== Segment start ==

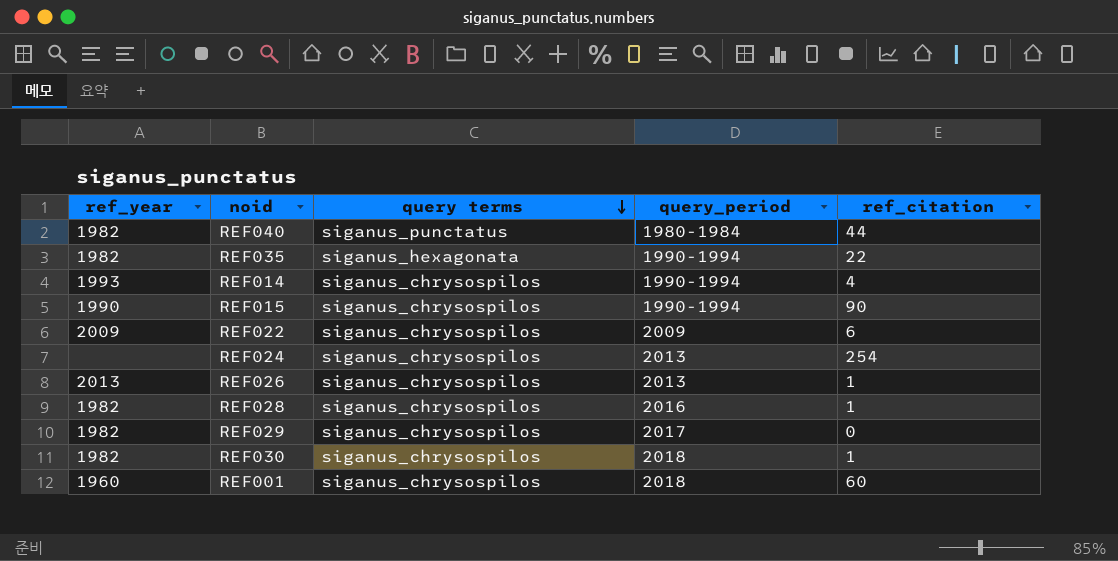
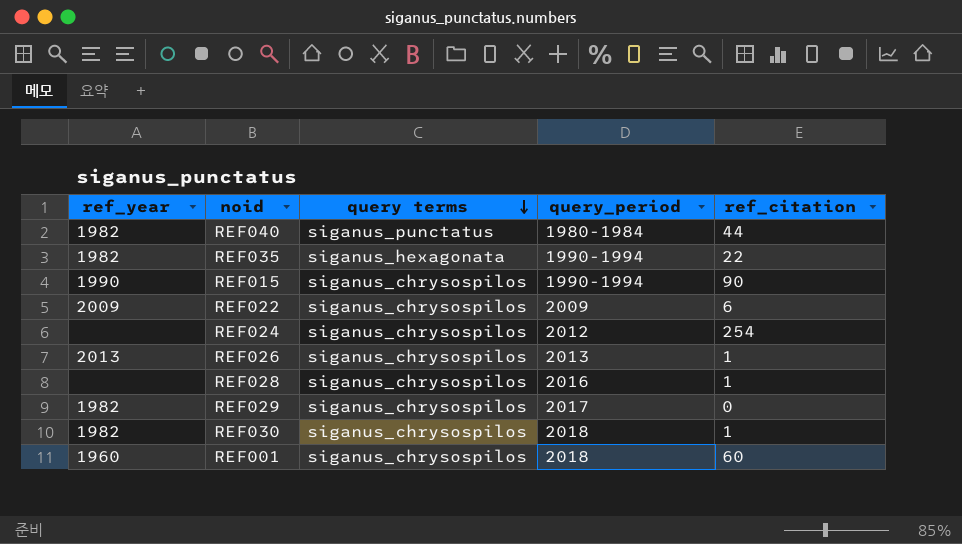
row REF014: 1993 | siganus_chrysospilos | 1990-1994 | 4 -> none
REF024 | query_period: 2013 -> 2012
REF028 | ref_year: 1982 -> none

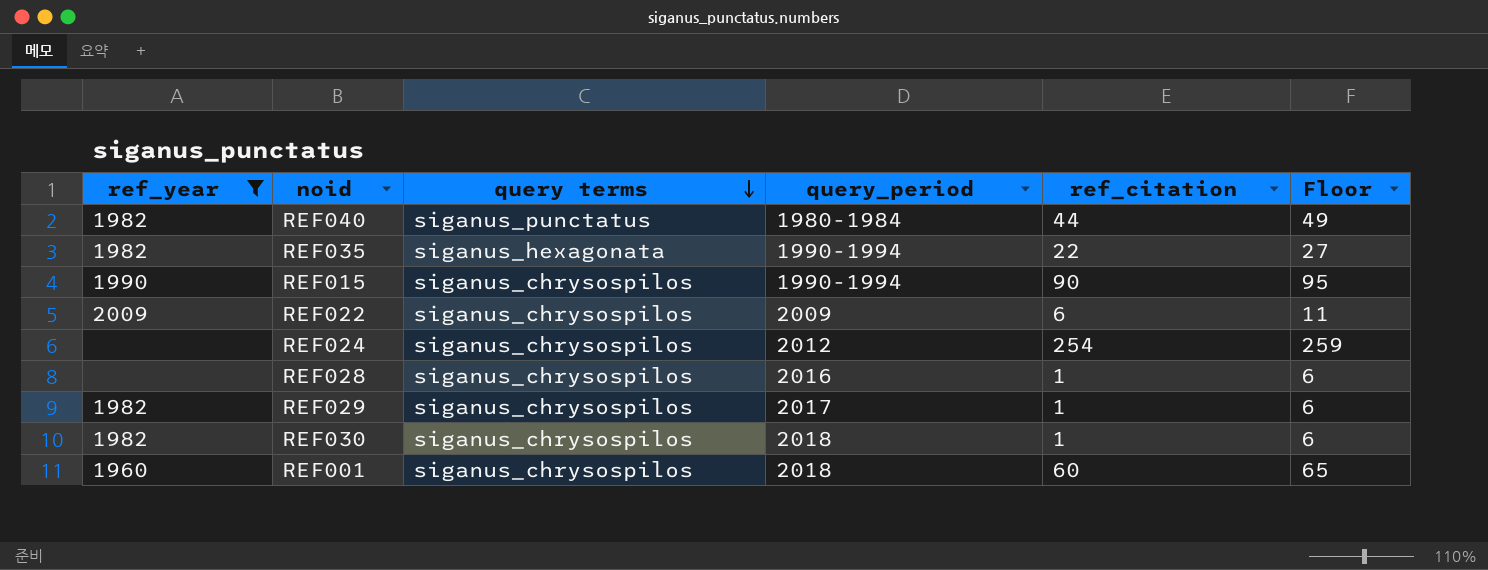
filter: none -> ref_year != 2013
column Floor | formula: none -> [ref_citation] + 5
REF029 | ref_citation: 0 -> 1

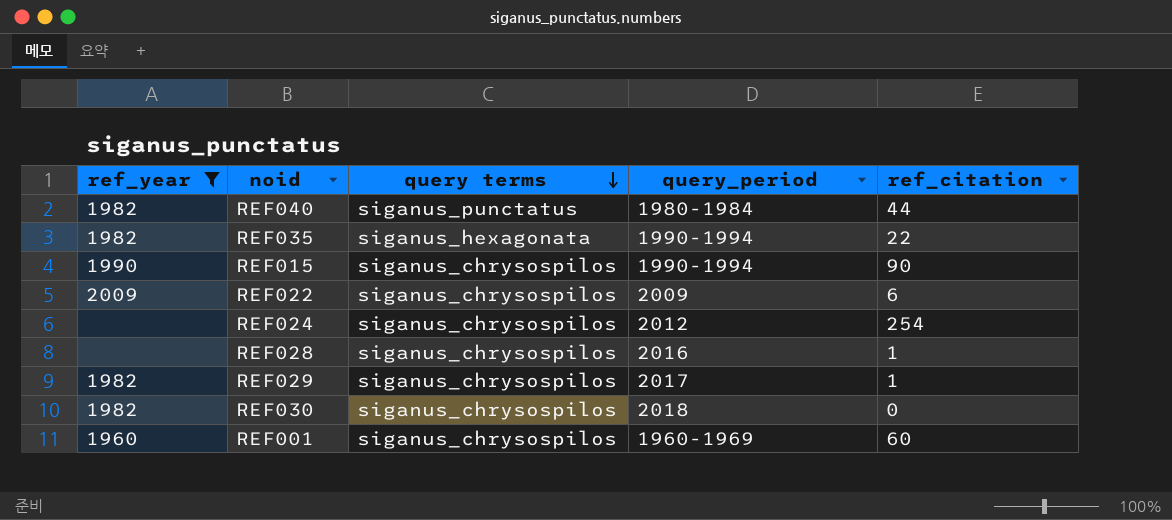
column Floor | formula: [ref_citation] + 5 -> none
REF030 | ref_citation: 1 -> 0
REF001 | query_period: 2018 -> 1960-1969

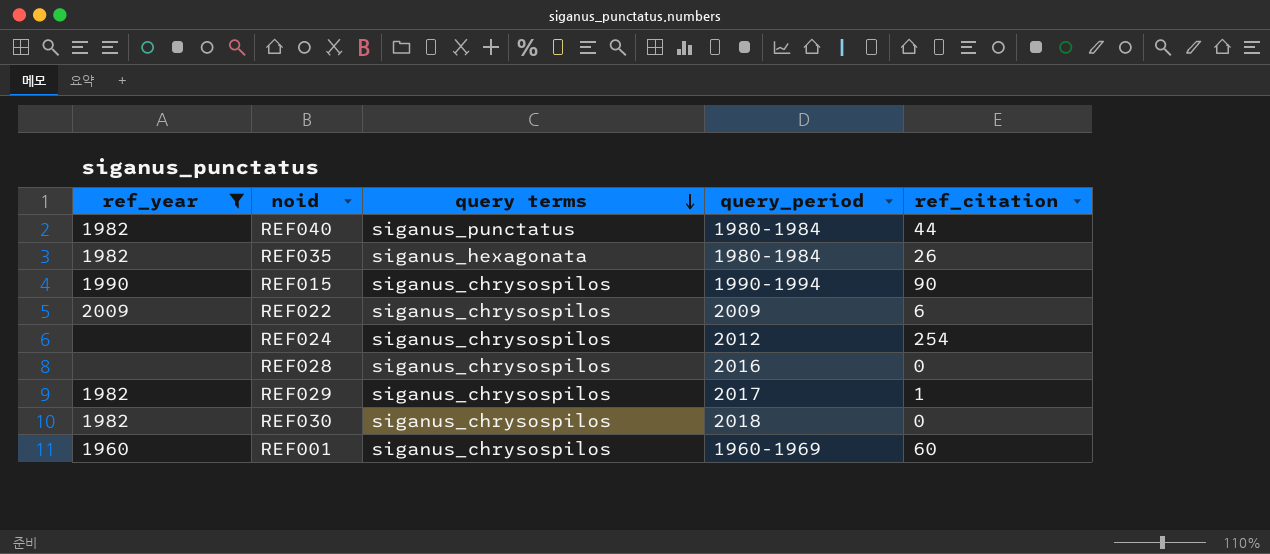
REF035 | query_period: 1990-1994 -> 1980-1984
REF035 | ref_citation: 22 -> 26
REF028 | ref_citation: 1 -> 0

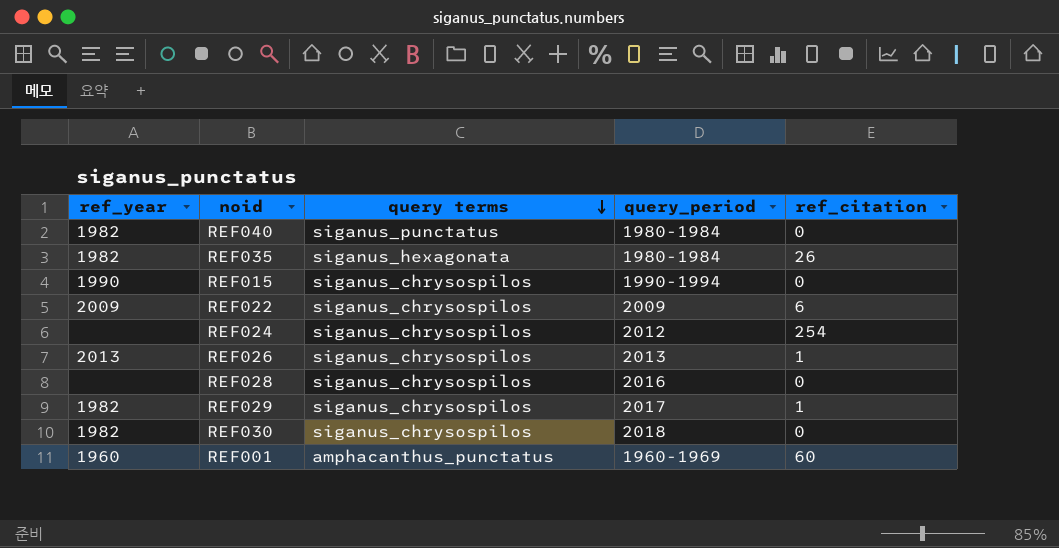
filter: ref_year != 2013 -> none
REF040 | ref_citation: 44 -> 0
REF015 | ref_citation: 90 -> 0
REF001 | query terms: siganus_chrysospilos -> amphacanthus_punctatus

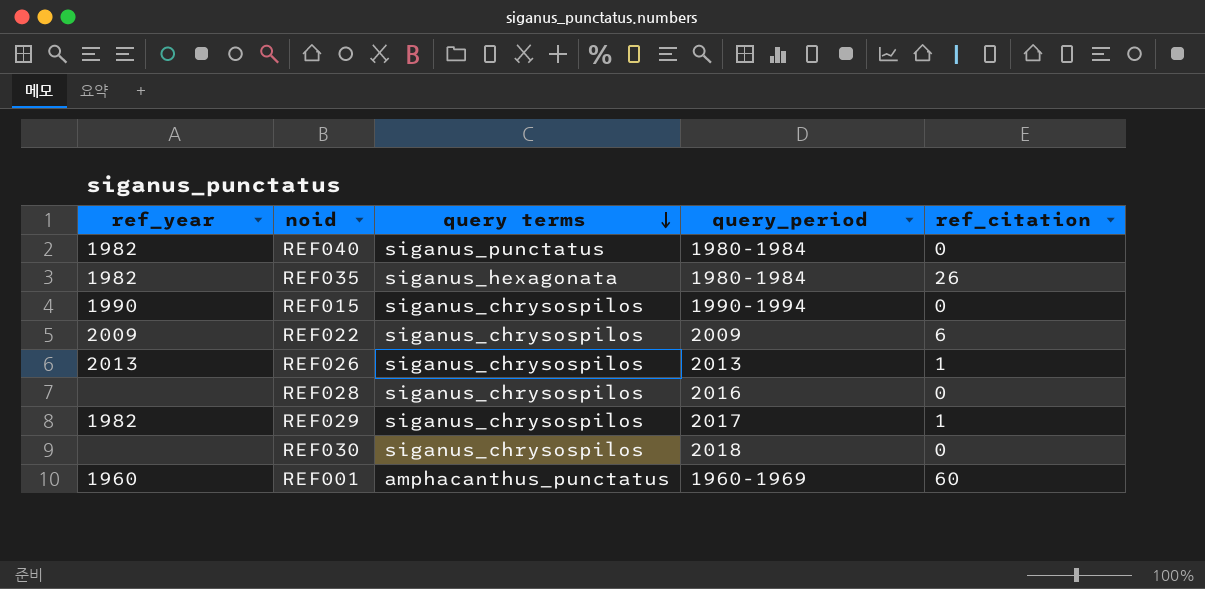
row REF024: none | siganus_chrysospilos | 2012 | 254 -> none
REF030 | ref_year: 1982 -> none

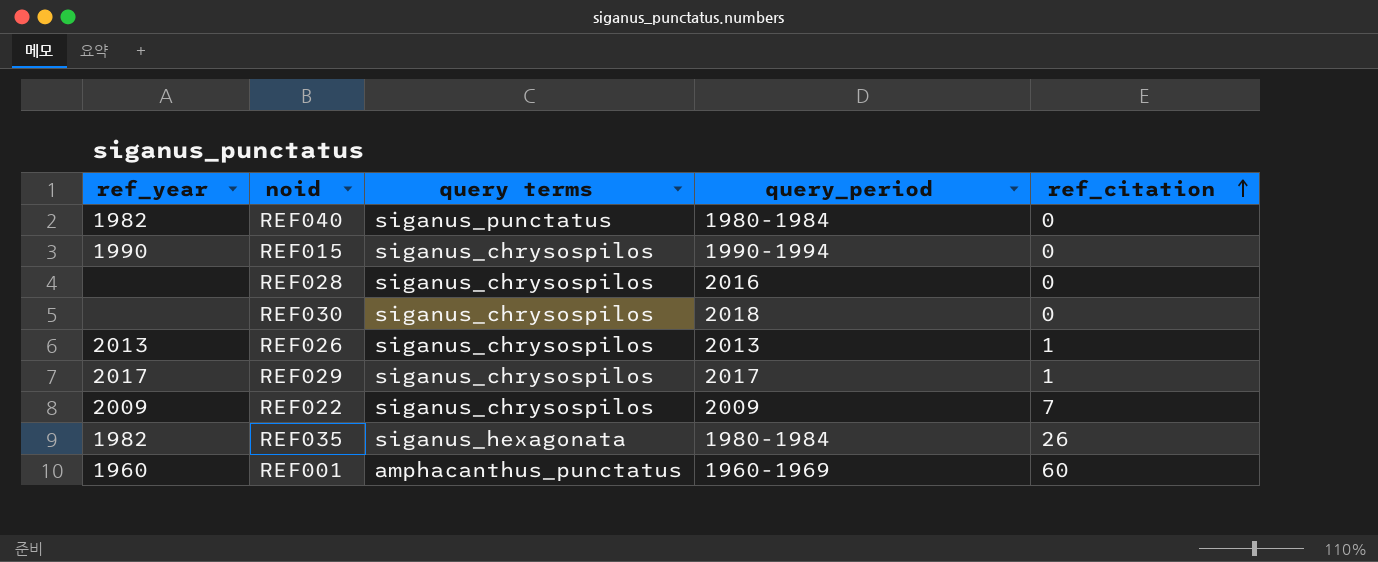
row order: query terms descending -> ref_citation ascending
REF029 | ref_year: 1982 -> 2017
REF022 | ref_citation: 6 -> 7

== Segment end ==

:: Assignment ::
Would you please output the listing above exactly, leaving out the pictures?

:: Task answer ::
row REF014: 1993 | siganus_chrysospilos | 1990-1994 | 4 -> none
REF024 | query_period: 2013 -> 2012
REF028 | ref_year: 1982 -> none

filter: none -> ref_year != 2013
column Floor | formula: none -> [ref_citation] + 5
REF029 | ref_citation: 0 -> 1

column Floor | formula: [ref_citation] + 5 -> none
REF030 | ref_citation: 1 -> 0
REF001 | query_period: 2018 -> 1960-1969

REF035 | query_period: 1990-1994 -> 1980-1984
REF035 | ref_citation: 22 -> 26
REF028 | ref_citation: 1 -> 0

filter: ref_year != 2013 -> none
REF040 | ref_citation: 44 -> 0
REF015 | ref_citation: 90 -> 0
REF001 | query terms: siganus_chrysospilos -> amphacanthus_punctatus

row REF024: none | siganus_chrysospilos | 2012 | 254 -> none
REF030 | ref_year: 1982 -> none

row order: query terms descending -> ref_citation ascending
REF029 | ref_year: 1982 -> 2017
REF022 | ref_citation: 6 -> 7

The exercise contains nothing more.